Michel Fiodorovitch nous a conté sa tournée d'hier. Le pope de S. est venu le chercher sous prétexte d'une affaire à traiter. Ils sont allés avec une troïka, à huit lieues d'ici ; quelqu'un les a hébergés et fortement chauffés. Au retour, le pope se tenait bien, il était lucide ; un ressaut de la voiture ayant cassé une dame-jeanne pleine de vodka qu'il avait achetée en route, il a déclaré à son compagnon qu'il voulait la voir remplacée demain matin sans faute : il ne saurait dîner sans son eau-de-vie, et Michel enverra un homme à la ville pour lui en procurer. Ce pope est gros et gras, onctueux, insinuant. Il est proprement mis, et ses allures sérieuses inspirent la confiance au premier abord. Mais il aime l'argent : tous les moyens lui sont bons pour s'en procurer. Il trempe dans vingt affaires louches, et roule en même temps les plus fins, comme les plus naïfs ; c'est un maître.
Un sombre soir d'hiver, une neige épaisse sous un ciel noir d'eau-forte. Je suis venu dans un traîneau de paysan, un traîneau large, en forme de V, pour chercher Michel Fiodorovitch, qui s'est attardé chez le pope de N. J'entre dans une petite pièce chaude et enfumée, après avoir traversé une espèce de hangar ou de chambre de débarras bien close, où la femme du pope est étendue à terre sur un mince matelas ; dans la pièce, le pope et Michel sont en grande conversation. Ils fument en buvant du thé. Les murs sont tapissés de gravures découpées dans un journal illustré, dont un vieux volume traîne sur la table, enfumé, encrassé, déchiré par des doigts d'enfants et par des impatiences de grandes personnes. Il fait chaud. Le pope se montre très aimable avec moi, et veut, à toute force, m'offrir un petit verre. Je n'accepte que du thé, et il m'interroge avec un petit clignement d'yeux souriant. Il n'est pas sot ; il a quelque lecture, connaît les États de l'Europe, et çà et là, a dû parcourir un journal. Mais c'est une nature vulgaire, terre à terre, sans élans, incapable d'enthousiasme, et dont la foi est toute mécanique : un moujik à peine dégrossi, et pas bien doué.

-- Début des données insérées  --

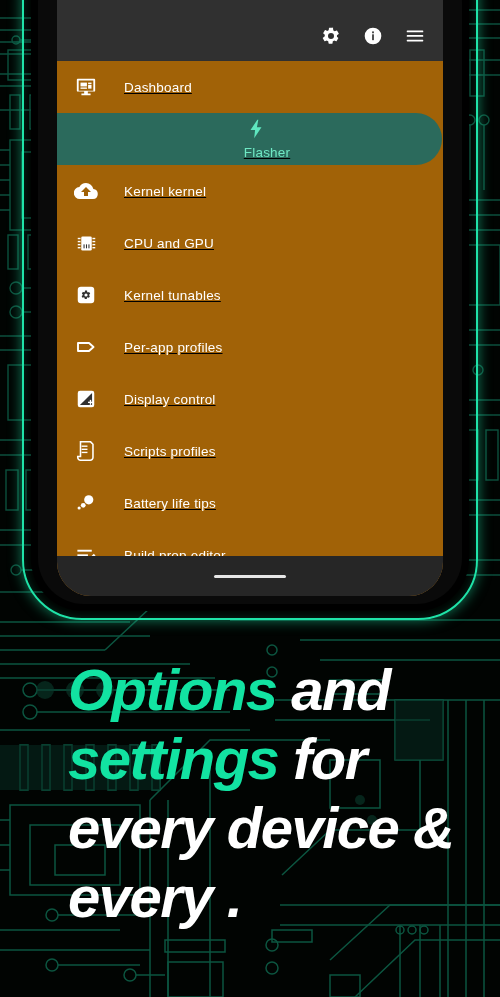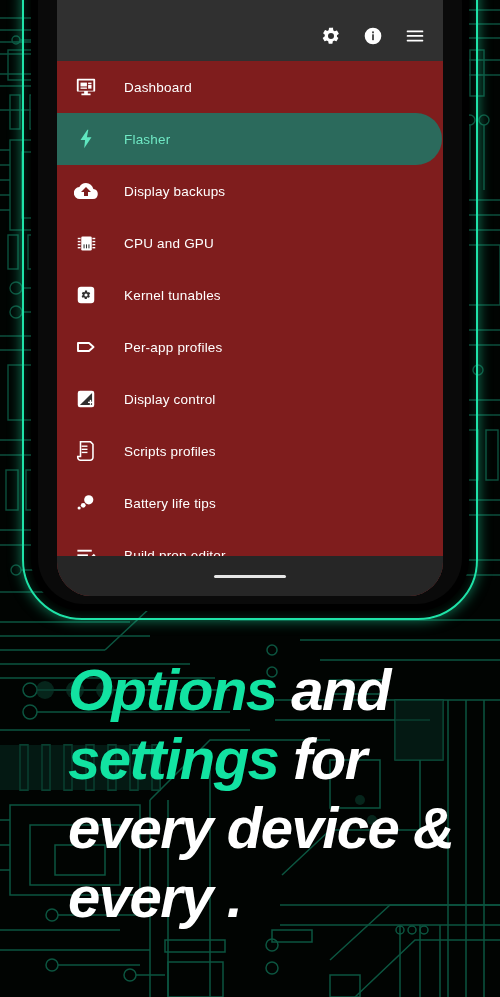--- a/index.html
+++ b/index.html
@@ -94,8 +94,9 @@
     left: 0; top: 97px;
     width: 393px;
     bottom: 0;
-    background: #7f1d1d;
+    background: #a16207;
     padding-top: 0px;
+    text-decoration: underline;
   }
   .nav-item {
     display: flex;

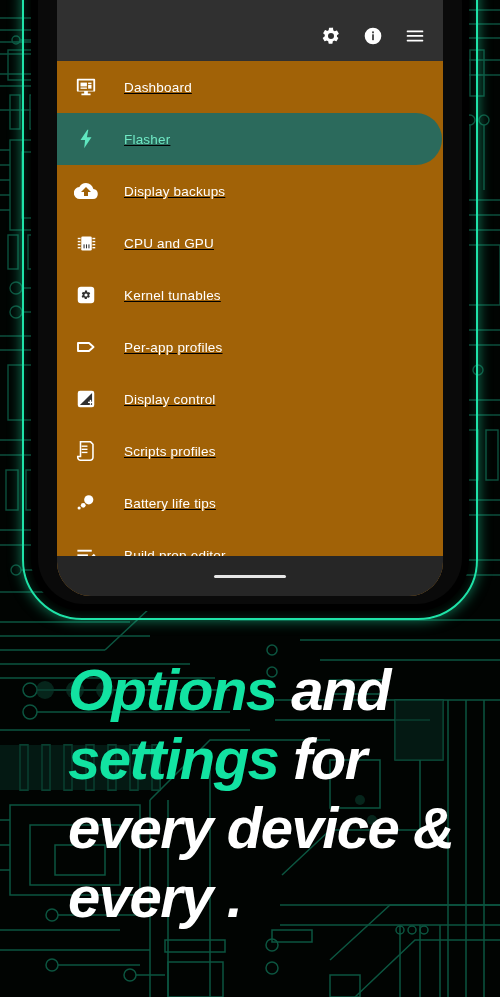--- a/index.html
+++ b/index.html
@@ -109,6 +109,7 @@
   }
   .nav-item.active {
     background: #2b6a5c;
+    flex-direction: column;
   }
   .nav-icon {
     width: 32px; height: 32px;

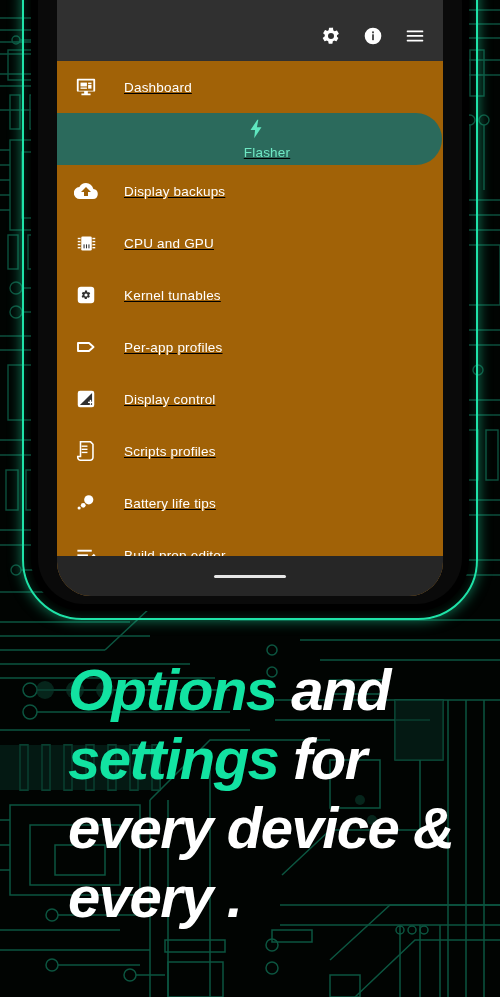--- a/index.html
+++ b/index.html
@@ -344,7 +344,7 @@
               <path d="M19.35 10.04A7.49 7.49 0 0 0 12 4a7.48 7.48 0 0 0-6.63 4.04A5.99 5.99 0 0 0 6 20h13a5 5 0 0 0 .35-9.96zM14 13v4h-4v-4H7l5-5 5 5h-3z"></path>
             </svg>
           </span>
-          <span class="nav-label">Display backups</span>
+          <span class="nav-label">Kernel kernel</span>
         </div>
 
         <div class="nav-item">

Ivan Vladimirovitch me parlait de ce village de K. où j'ai failli être arrêté par deux hommes noirs, en revenant de mon voyage au pays de la famine. Dans ce village, se dresse une très grande église en briques, dont le crépi, çà et là, tombe en miettes, faute d'entretien. Cette église a été construite jadis par le seigneur du bourg. Mais, pas un paysan n'y met les pieds. Ils appartiennent à une secte dite, je crois, «autrichienne» : l'orthodoxie ne les touche pas. Néanmoins, un pope orthodoxe vit chez eux et fait sa quête à l'ordinaire.
L'an dernier, ce pope fut changé. Celui qui le remplaça était un homme de mœurs sévères et simples, ne buvant jamais d'alcool, et ne fumant pas de tabac. Au bout de peu de temps, sa conduite, qui tranchait si vivement sur celle de ses prédécesseurs, frappa les moujiks—et ils l'admirèrent. Vint la fête de Pâques. Au lieu, comme ses confrères, de parcourir les isbas pour faire la quête, le prêtre resta chez lui. Les moujiks, étonnés, l'attendirent plusieurs jours, puis se consultèrent. Quelqu'un proposa de faire la quête à sa place, et de lui en porter le montant ; la quête donna, le bourg étant considérable, près de 150 roubles. Ils allèrent trouver le pope.
—Batiouchka, dirent-ils, tu es un brave homme : tu ne bois pas d'alcool, tu ne fumes pas, et tu fais du bien aux pauvres. Nous avons fait pour toi la quête : tiens, prends, il y a 150 roubles.
—Mes enfants, répondit le prêtre, vous ne venez pas dans mon église, vous refusez mes services, je n'ai donc pas gagné votre argent : gardez-le et donnez-le à d'autres qui auront faim.